Ушаков с этой задачей справился успешно. Уплатив недостающие четыре тысячи, он вынудил Анненкова тотчас послать запрос в сенат на продажу крепостного Щепкина князю Репнину, «дабы после отпускная могла быть дана от лица Вашего сиятельства», — сообщал он Репнину. Заканчивал свое письмо Ушаков торжествующе, с чувством исполненного долга, вовремя упредив злонамеренные действия графа Каменского — тот прислал в тот же день уже двенадцать тысяч рублей за Щепкина, но «дело уже было кончено». Да, страшно подумать, как сложилась бы судьба великого артиста, опоздай Ушаков хоть на день…
Однако точку в этой драматической эпопее еще было ставить рано. Пришлось ждать почти два года (с октября 1818 года по август 1820 года), пока сенат даст разрешение на куплю-продажу, но до свободы желанной еще было далеко — Щепкин лишь поменял хозяина, теперь он был за Репниным. Михаилу-то казалось, что он уже вольный человек, а узнав от Котляревского, что «крепость прислана князю», был совершенно подавлен и растерян. «Эта весть так меня озадачила, — вспоминал артист, — что я не сразу собрался с духом спросить, какая крепость — ведь меня князь выкупал, а не покупал?.. И вот я вместо свободы опять крепостной, с тою только разницей, что прежде отец получал от управляющего делами, по назначению бывших господ, хлеб, крупу, дрова, сено и жил в своем доме, а теперь все это будет на моих руках: отец, мать, брат, четыре сестры, племянница, потом я с женой и тремя детьми, что составит несчастное число — тринадцать. Какой из этого будет выход — один бог разгадает… Хотя в Полтаве жизнь и не дорогая, но все этих денег (две тысячи рублей жалованья. —
Жизнь семейства Щепкиных вместе с родственниками, которые тоже переходили теперь в собственность князя Репнина, потянулась действительно «самым недостаточным образом». Денег, вырученных отцом за продажу хозяйства, едва хватило на переезд в Полтаву да на первое время устройства на новом месте. А поскольку каких-либо сбережений за все годы бескорыстной службы у графа Семен Григорьевич не имел, то скоро семья стала испытывать настоящую нужду. Только за квартиру с отоплением приходилось выкладывать четверть жалованья в театре. Но ведь нужно было еще прокормить тринадцать домочадцев, через два года семейство увеличилось: в 1820 году родился сын Николай, а годом позже — Петр. В это трудное время особенно пригодилось умение жены Щепкина Елены Дмитриевны вести экономно хозяйство, шить, создавать уют в доме. Она обшивала не только семейство, но и умудрялась брать заказы.

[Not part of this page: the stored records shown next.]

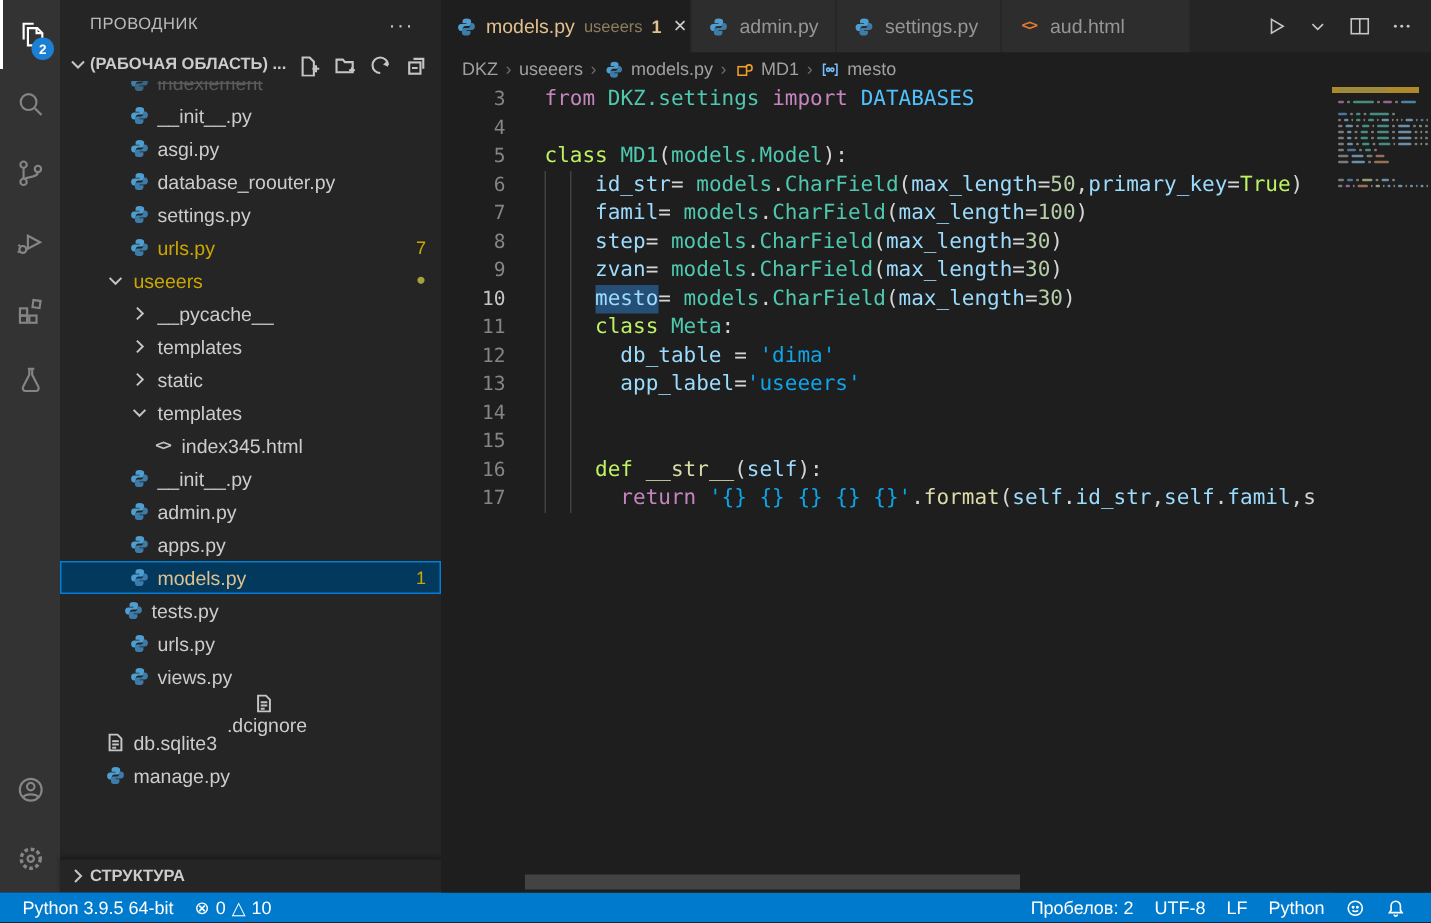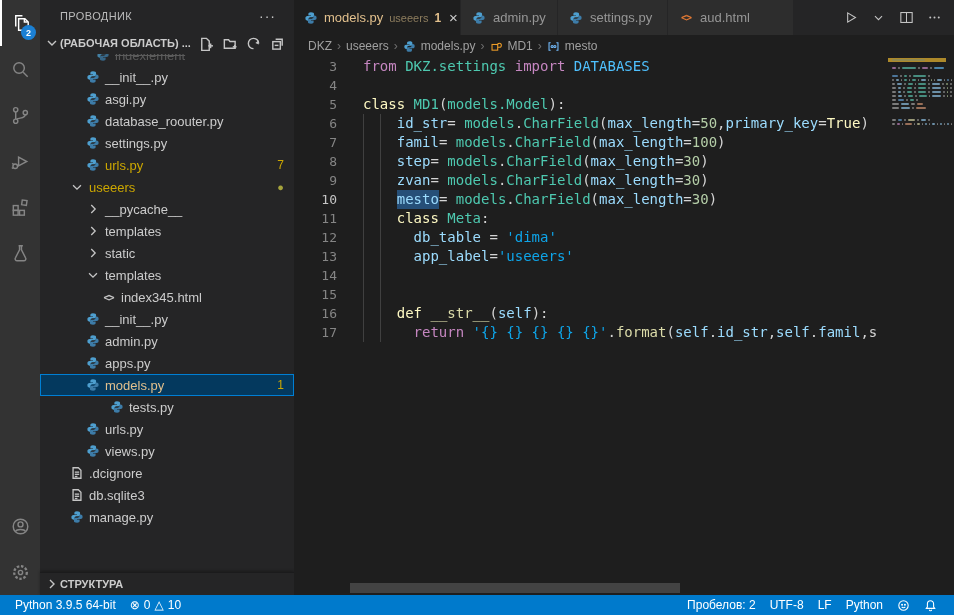"indexlement" .row-clip .tree-row { margin-left: 10px -> none }
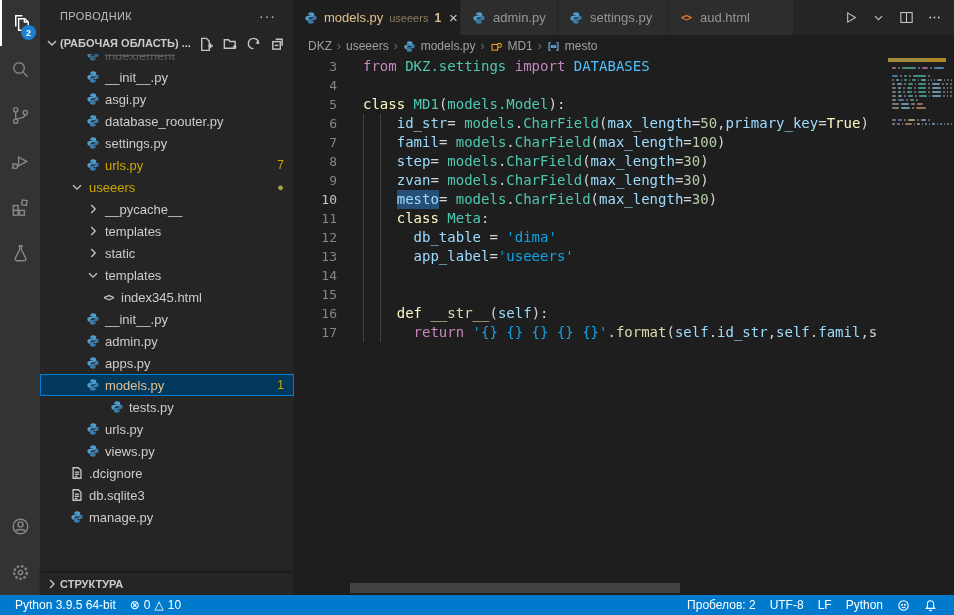"class" .tk-kw2 { color: #fef9c3 -> #bef264 }
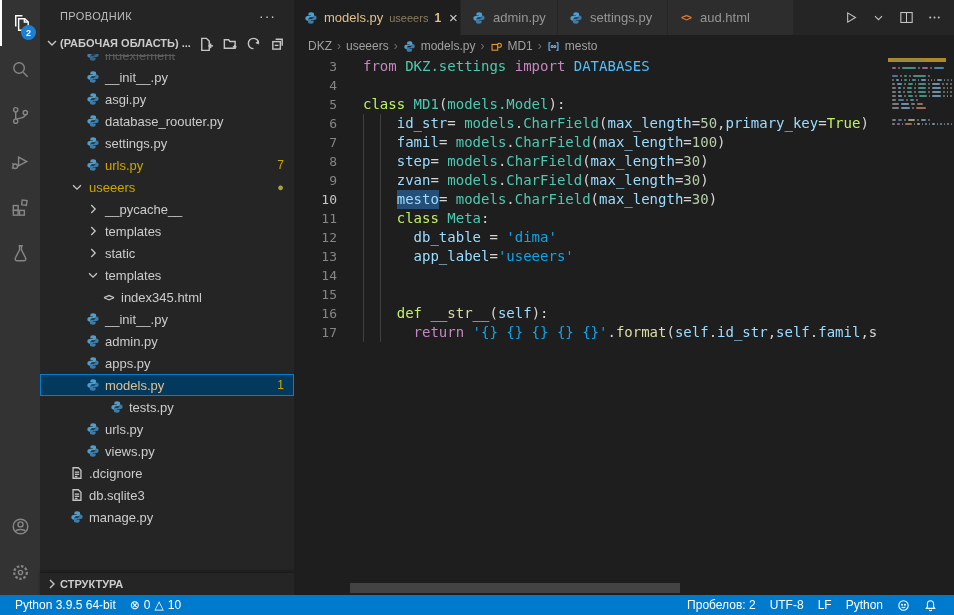"tests.py" div.tree-row { padding-left: 68px -> 40px }
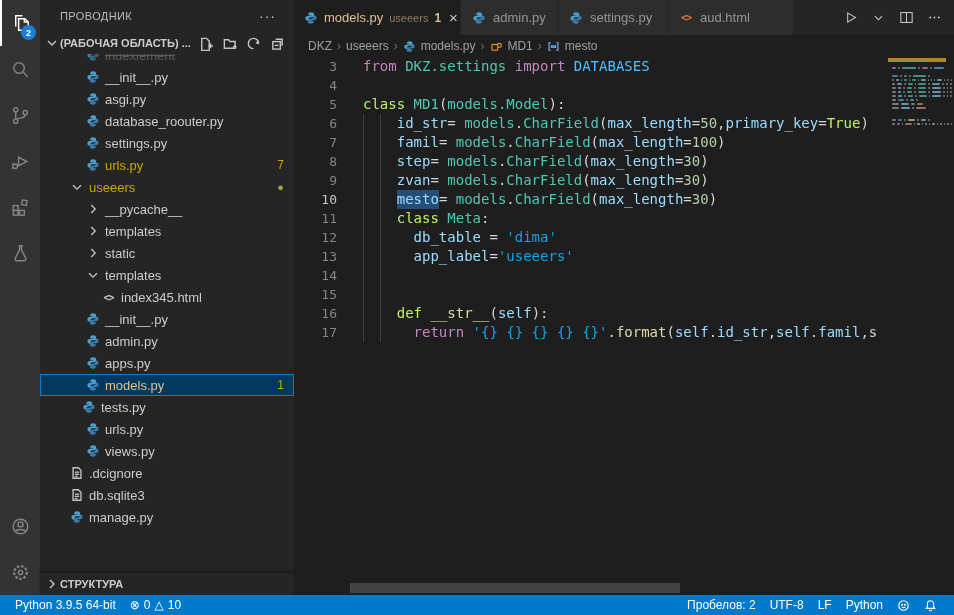".dcignore" div.tree-row { flex-direction: none -> column }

Искусство всегда помогало Михаилу Семеновичу переносить жизненные невзгоды, обиды, унижения. Вот и теперь, оказавшись в стесненных обстоятельствах, да еще на положении полукрепостного-полусвободного, он весь уходит в работу, «еще добросовестнее, — как сам утверждал, — начал заниматься моим делом и больше подумывать о том, что играешь». Он стал более обостренно воспринимать действительность.
Лишь на исходе третьего года томительных ожиданий Репнин подписал отпускную Михаилу Щепкину, его жене и дочерям Фекле и Александре, а через полгода — отцу, матери и двум сестрам, остальных членов семьи оставил за собой под залог до тех пор, пока Щепкин не выплатит четырех тысяч рублей, внесенных им Анненкову. Денег таких у артиста не было, поэтому он предложил своему кредитору четыре векселя по тысяче рублей с обязательством оплатить их в течение четырех лет. Князь, считая, и не без оснований, Щепкина несостоятельным должником, рисковать не хотел и потребовал от него имущего поручителя. Против ожиданий князя такой поручитель скоро нашелся в лице известного украинского историка, автора «Словаря достопамятных людей Русской земли» Дмитрия Николаевича Бантыш-Каменского. Зная не хуже Репнина о некредитоспособности в то время Щепкина, он не убоялся поручиться за него, ибо речь шла о святом деле — полном освобождении рода Щепкиных из крепостного состояния. Дмитрий Николаевич был самого высокого мнения о даровании актера: «Каждую свою роль он доводит до совершенства, — писал молодой ученый, — от представления к представлению она становится лучше. Побольше бы нам таких артистов! Отечественный театр стал бы выше всех в мире».